Unified hyperspectral image (HSI) restoration aims to recover various degraded HSIs using a single model, offering great practical value. However, existing methods often depend on explicit degradation priors (e.g., degradation labels) as prompts to guide restoration, which are difficult to obtain due to complex and mixed degradations in real-world scenarios. To address this challenge, we propose a Degradation-Aware Metric Prompting (DAMP) framework. Instead of relying on predefined degradation priors, we design spatial-spectral degradation metrics to continuously quantify multi-dimensional degradations, serving as Degradation Prompts (DP). These DP enable the model to capture cross-task similarities in degradation distributions and enhance shared feature learning. Furthermore, we introduce a Spatial-Spectral Adaptive Module (SSAM) that dynamically modulates spatial and spectral feature extraction through learnable parameters. By integrating SSAM as experts within a Mixture-of-Experts architecture, and using DP as the gating router, the framework enables adaptive, efficient, and robust restoration under diverse, mixed, or unseen degradations. Extensive experiments on natural and remote sensing HSI datasets show that DAMP achieves state-of-the-art performance and demonstrates exceptional generalization capability. Code is publicly available at https://github.com/MiliLab/DAMP.

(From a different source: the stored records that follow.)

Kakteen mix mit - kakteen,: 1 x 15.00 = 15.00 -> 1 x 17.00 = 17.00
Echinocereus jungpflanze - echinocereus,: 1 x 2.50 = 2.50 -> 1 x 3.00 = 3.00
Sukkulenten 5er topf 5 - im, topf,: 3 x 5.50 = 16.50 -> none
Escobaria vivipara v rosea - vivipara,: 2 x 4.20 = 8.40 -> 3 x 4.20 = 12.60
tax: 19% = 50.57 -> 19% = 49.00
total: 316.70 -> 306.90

Paper Structure (20 sections, 7 equations, 9 figures, 12 tables)

This paper contains 20 sections, 7 equations, 9 figures, 12 tables.

Figures (9)

  • Figure 1: PSNR comparison with the state-of-the-art all-in-one methods: Inpainting, Super Resolution, Gaussian Deblurring, and Gaussian Denoising results are evaluated on the ARAD dataset after unified training, while Poisson Denoising and Motion Deblurring are reported as zero-shot results on the CAVE dataset. $[\cdot]$ denotes the range of PSNR values across different methods.
  • Figure 2: (a) Comparison between explicit prompt-based methods and degradation-aware metric prompting approaches. (b) Confusion matrix for classifying five degradation types based on HFER, STU and SCM. (c) Distribution of different degradation types across the HFER, STU and SCM.

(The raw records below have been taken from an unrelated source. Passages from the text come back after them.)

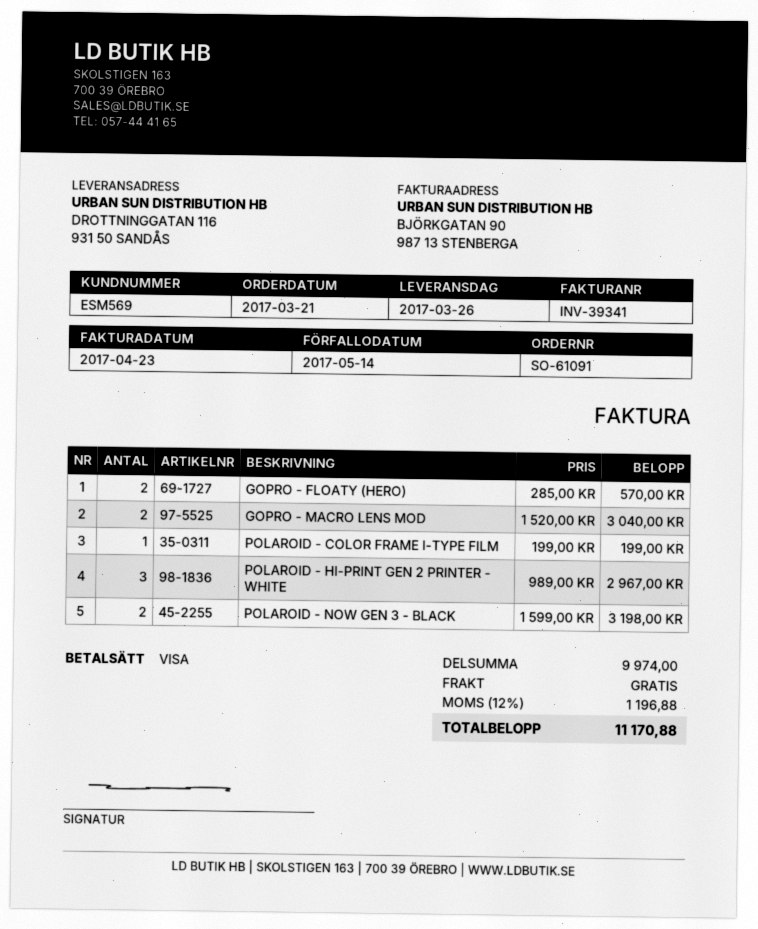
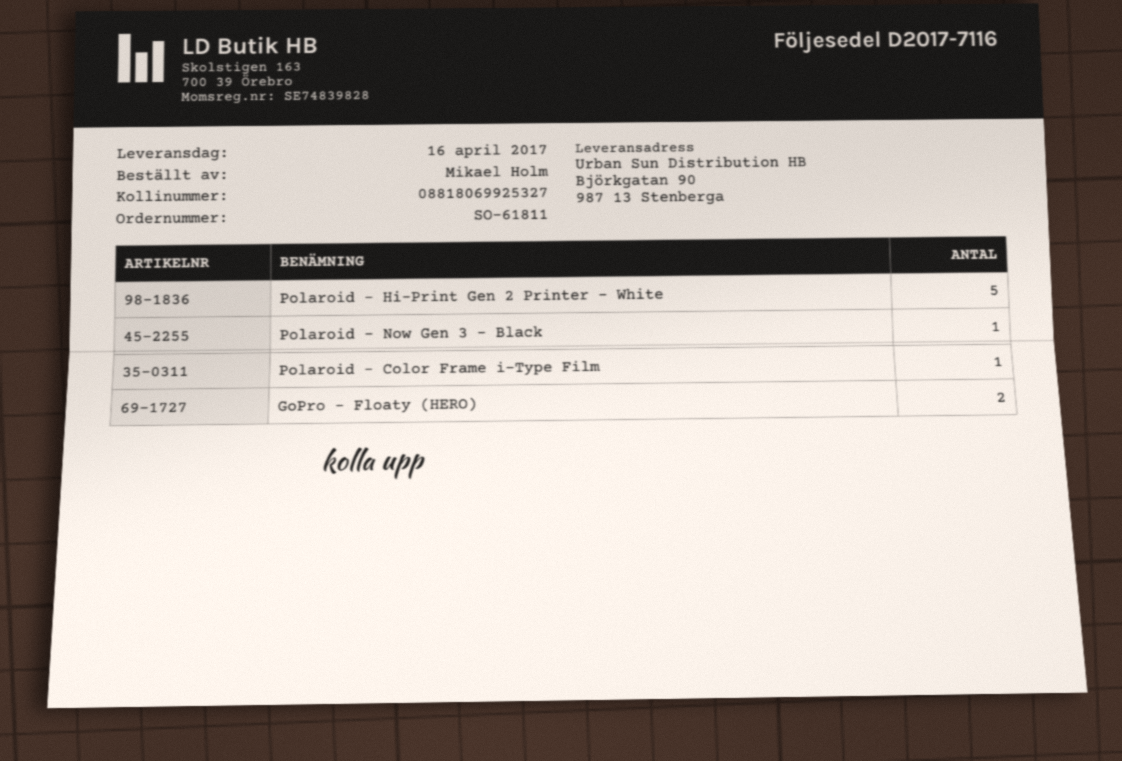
order number: SO-61091 -> SO-61811
delivery date: 2017-03-26 -> 2017-04-16
ship to: DROTTNINGGATAN 116, 931 50 SANDÅS -> Björkgatan 90, 987 13 Stenberga
GOPRO - MACRO LENS MOD: 2 -> none
POLAROID - HI-PRINT GEN 2 PRINTER - WHITE: 3 -> 5
POLAROID - NOW GEN 3 - BLACK: 2 -> 1

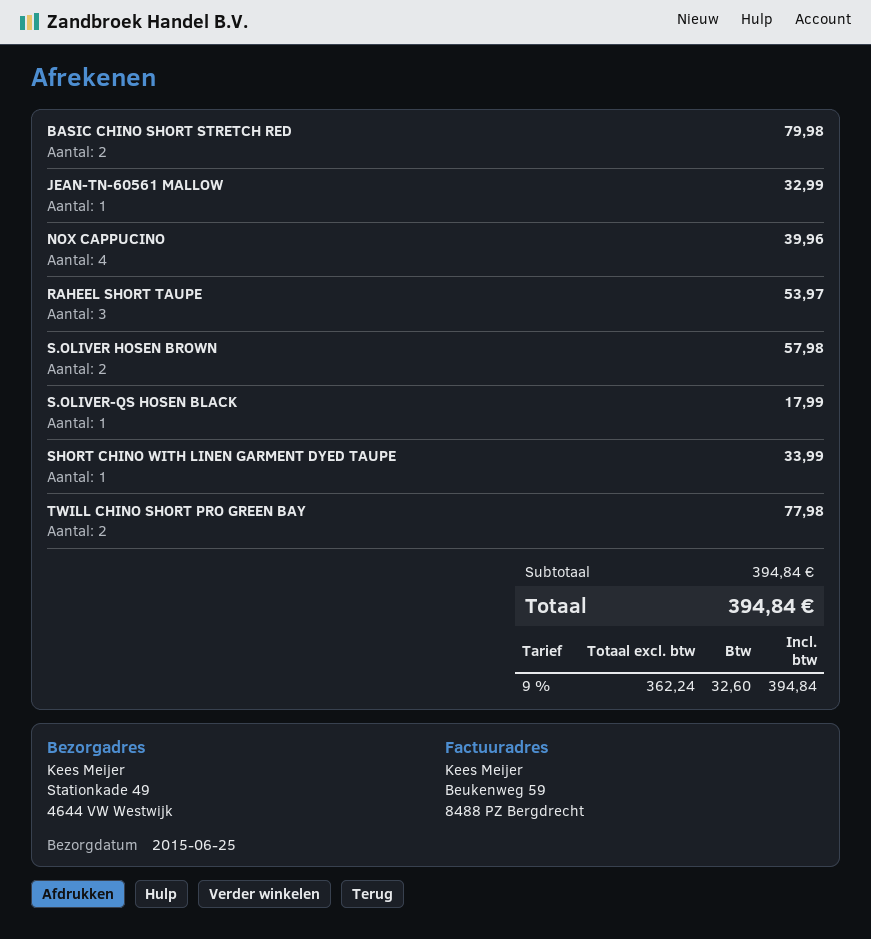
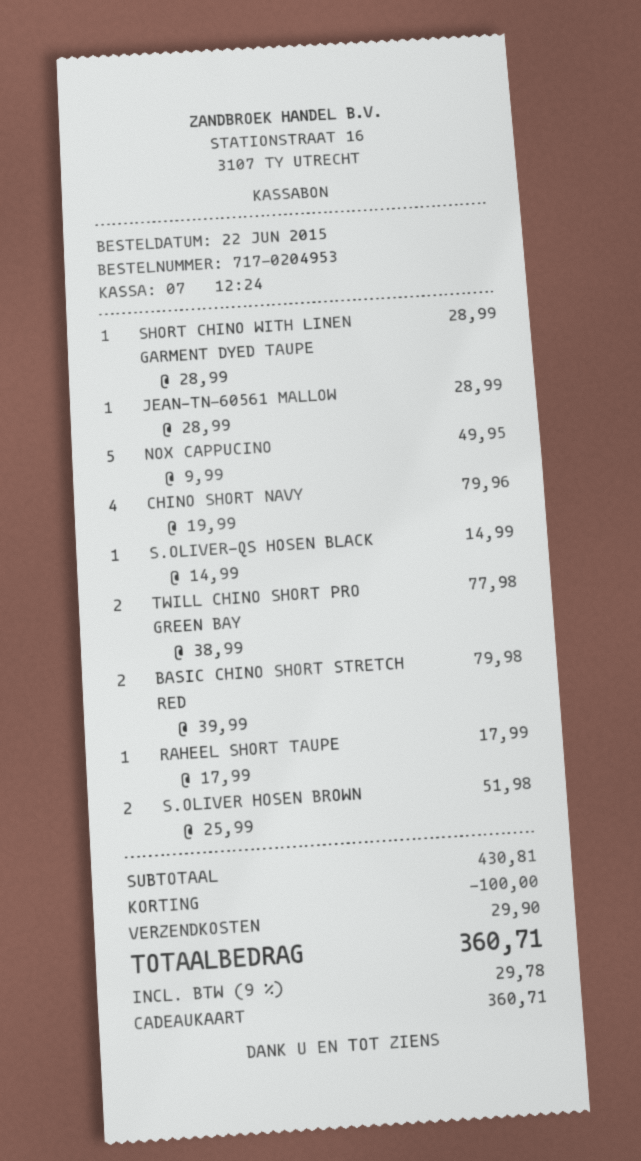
JEAN-TN-60561 MALLOW: 1 for 32.99 -> 1 for 28.99
NOX CAPPUCINO: 4 for 39.96 -> 5 for 49.95
RAHEEL SHORT TAUPE: 3 for 53.97 -> 1 for 17.99
S.OLIVER HOSEN BROWN: 2 for 57.98 -> 2 for 51.98
S.OLIVER-QS HOSEN BLACK: 1 for 17.99 -> 1 for 14.99
SHORT CHINO WITH LINEN GARMENT DYED TAUPE: 1 for 33.99 -> 1 for 28.99
CHINO SHORT NAVY: none -> 4 for 79.96
subtotal: 394.84 -> 430.81
discount: none -> 100.00
shipping: none -> 29.90
tax: 9% = 32.60 -> 9% = 29.78
total: 394.84 -> 360.71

  • Figure 3: (a) The architecture of the proposed DAMP framework. (b) Transformer blocks. (c) The Degradation-Adaptive MoE.

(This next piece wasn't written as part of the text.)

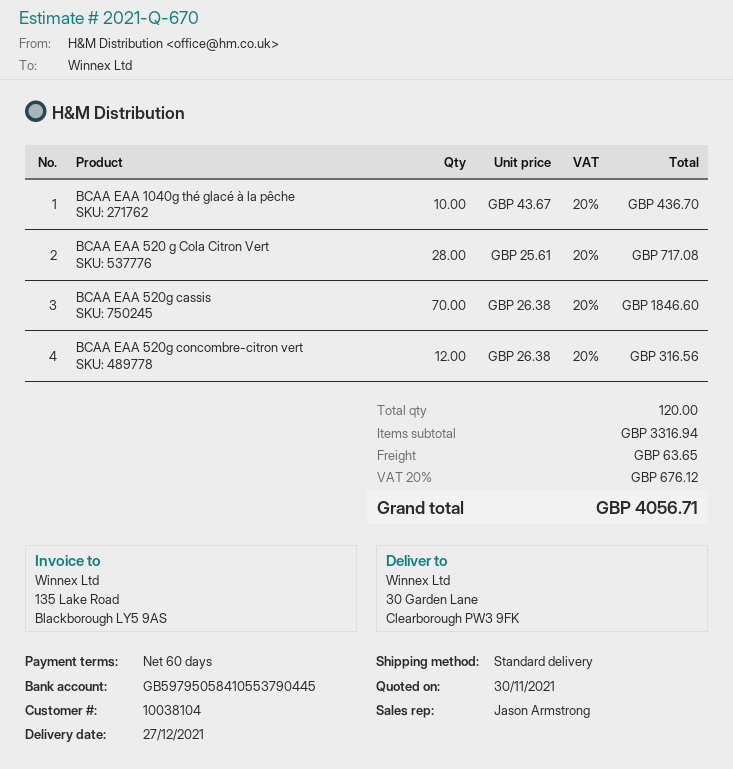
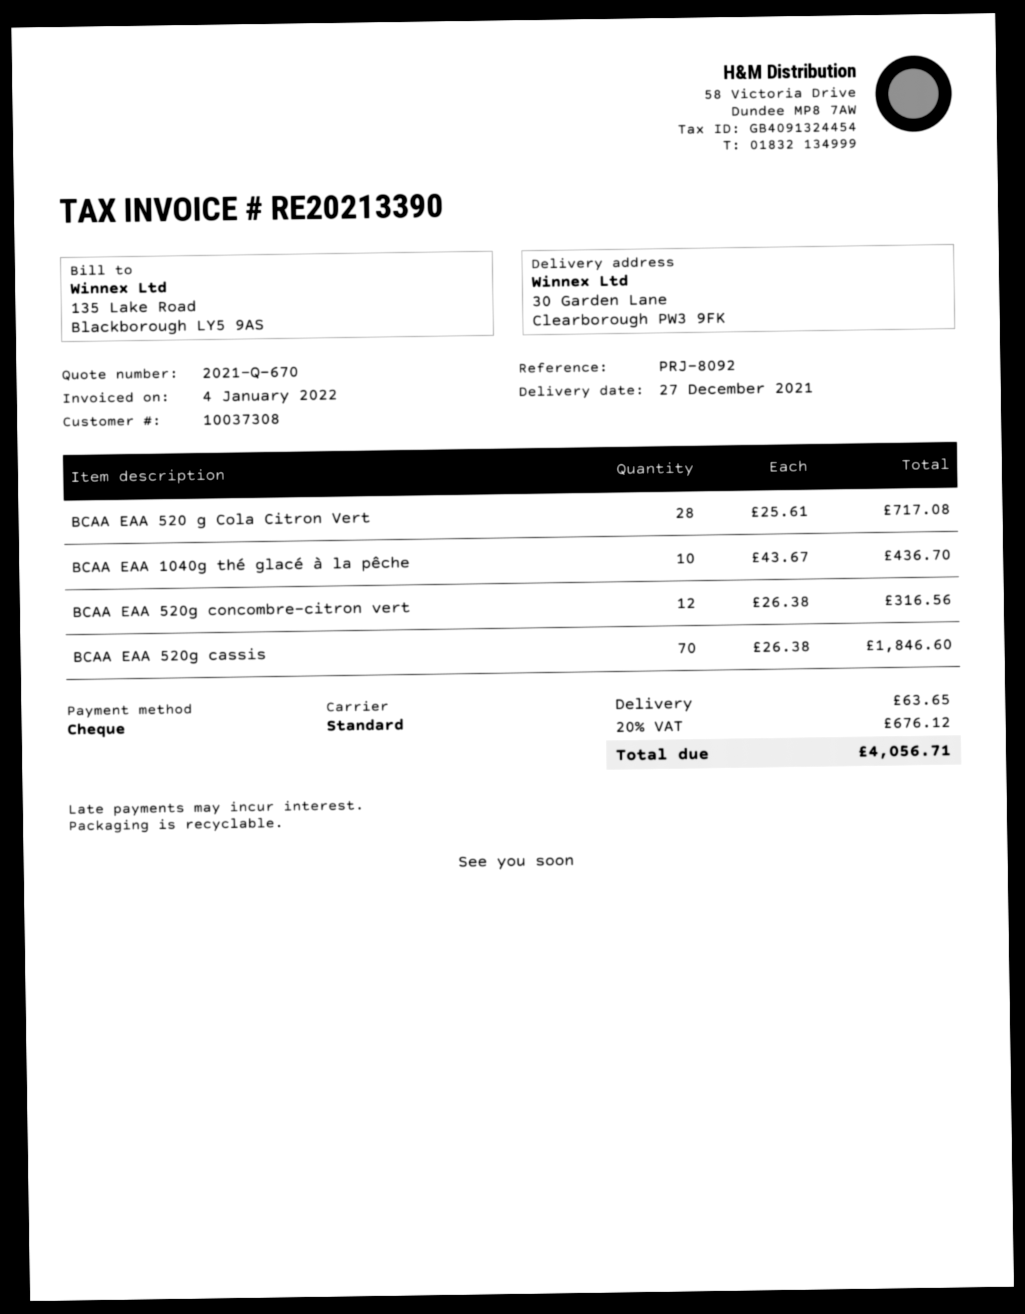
customer number: 10038104 -> 10037308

  • Figure 4: Visual comparison of HSI recovery performance on tasks with known degradation types. From top to bottom: super-resolution on the ARAD dataset arad2022NITRE, denoising on the ICVL dataset arad2016ICVL, deblurring on the PaviaU dataset huang2009PaviaU, and inpainting on the Xiong’an dataset yi2020xiongan. The content within the small red boxes in each image is magnified, with the left side showing the error map compared to the ground truth (GT), and the right side displaying the magnified result images.
  • Figure 5: Visual comparison of Poisson denoising on the CAVE Dataset CAVE. The first row shows the restoration results, and the second row displays the error maps.